The film introduces us to Nadya Vall, a 13-year old with large blue eyes, blonde silky hair, and an underdeveloped body. It is not long before Ms. Vall, who lived with her family in a small, one-roomed shack in a village near Novosibirsk, is off to Tokyo for what she thinks will be a lucrative adventure. She is represented by a Russian agent who approaches recruiting young innocents as if it is a religious calling. “I’m trying to save all these young girls,” he says.
The agent explains how he hauls off the often pubescent girls to the city morgue to show them just how badly things can end for a recruit who doesn’t do what she is told. And as the rest of the documentary portrays in dreadful detail, the recruits are dumped into barely furnished apartments, and left to fend for themselves as they run from casting calls to photo shoots without earning a Yen. In fact, as Ms. Arbaugh tells us, fewer than a handful of her recruits will ever actually make it as a model. The rest are sent home severely in debt to their parents and without the $8,000 promised at the outset of their contract.
In the U.S., most models begin their career when they’re 16 or younger. And since labor laws governing child models are not as widely known as they should be, they are often violated. Under the laws of New York, it is unlawful “to employ, use, or exhibit a minor as a model unless the commissioner of education has issued a child model work permit.” Additionally, minors need parental consent and may not work beyond the time and hour limitations set out in the Commissioner’s Regulation 190.2.

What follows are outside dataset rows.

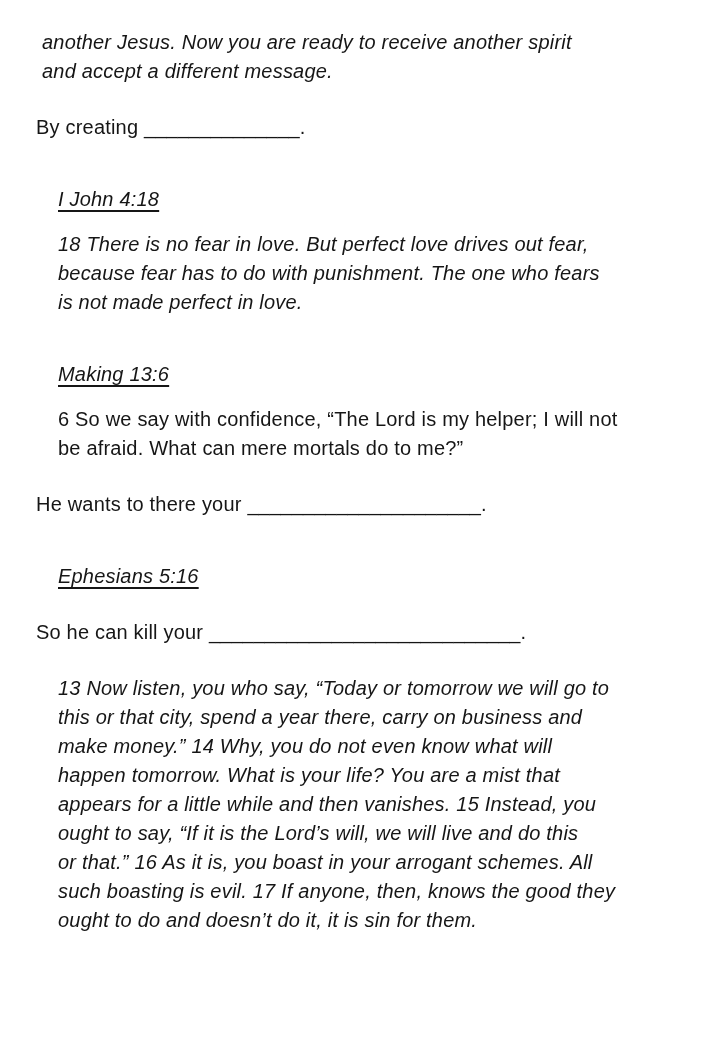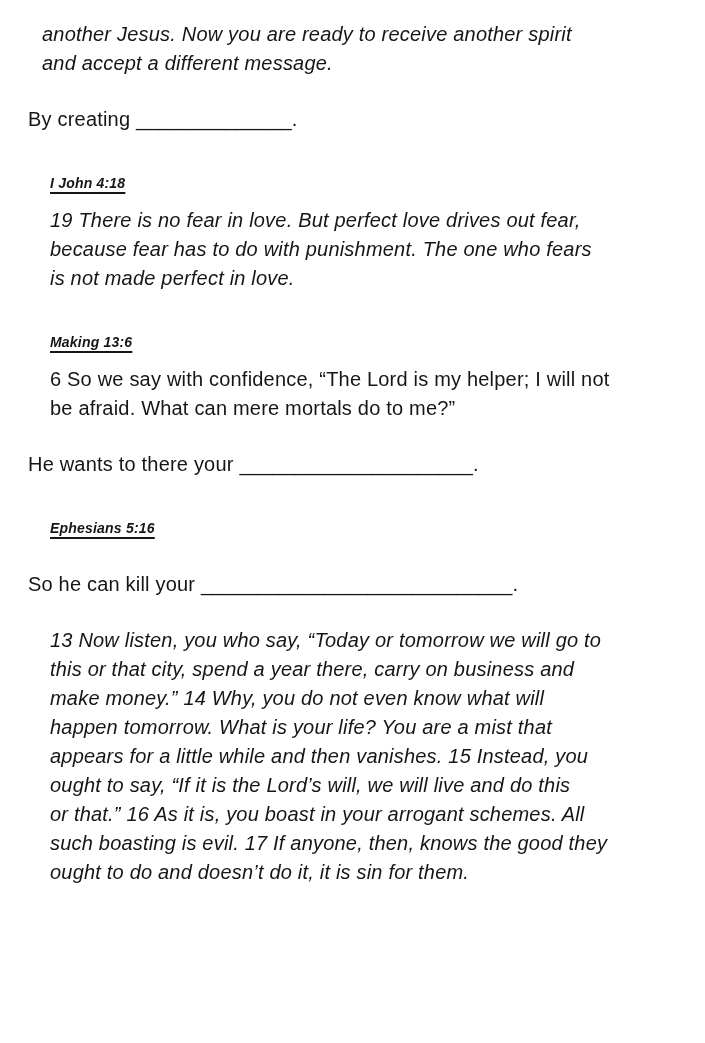"another Jesus. Now you are" p, h2, section { margin: 8px -> 16px }
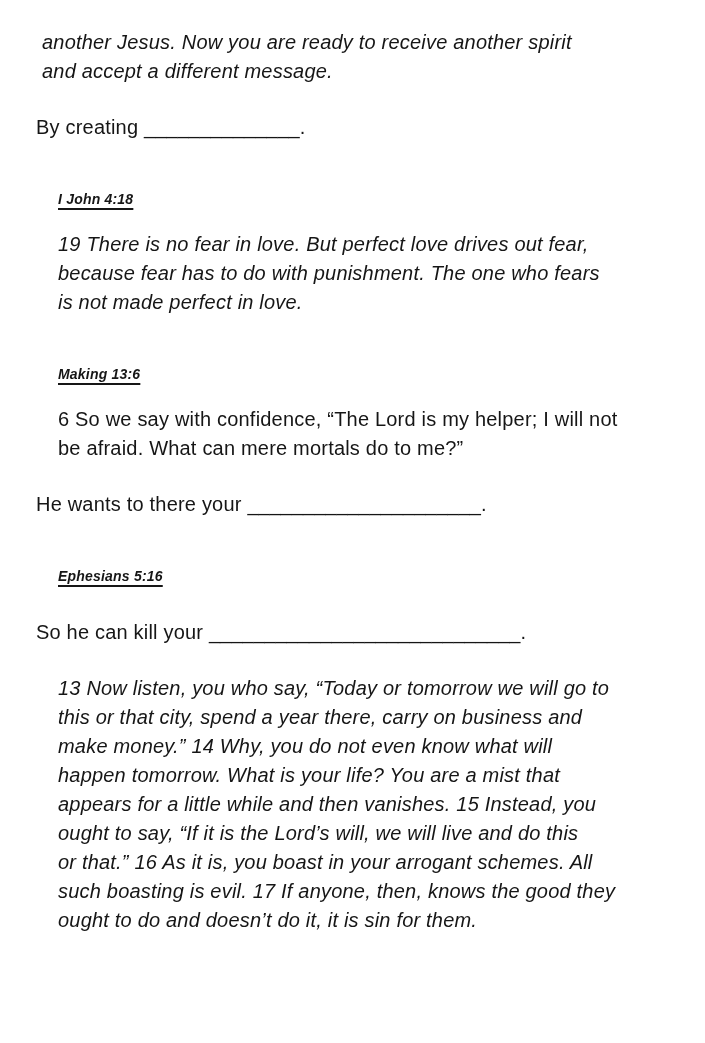"I John 4:18" .ref { font-size: 14px -> 20px; font-weight: bold -> normal }
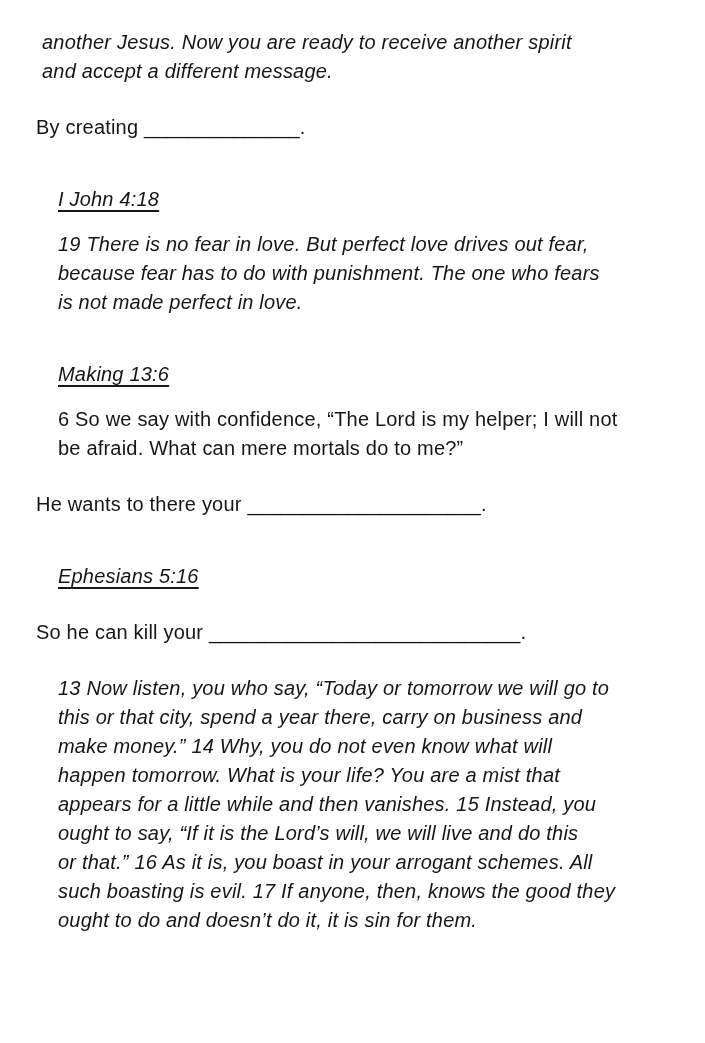"19 There is no fear" p.verse { text: 19 -> 18 }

In September, Anderson Cooper investigated the world of modeling on his television show “Anderson Live”. His guest Kelly Cutrone, a judge from the show “Top Model,” spoke about the red flags that should go off in parents’ heads when modeling agents make them pay for headshots, and other popular scams. Several young women and their parents recounted how they’d naively succumbed to a con artist-cum modeling agent, and paid large sums of money to share a tiny New York City apartment with the promise of making it big. They didn’t get any modeling work at all.
Fortunately our country has taken steps to protect our children who seek modeling careers and grassroots organizations like the The Model Alliance are gaining strength.
But poor Nadya Vall had to deal with the trauma of the modeling industry all by herself. She had no schooling, no work permit, no money, and was living far away from home, in a country whose language she didn’t even understand.
This is a recipe for heartbreak, even danger.
To make matters worse, the entire documentary tiptoes around the obvious: prostitution and pedophilia in the fashion industry. A lot of questions go unanswered at the end of the film as Ms. Arbaugh describes the slide of many would-be models into prostitution – it “may be easier than being a model,” she says.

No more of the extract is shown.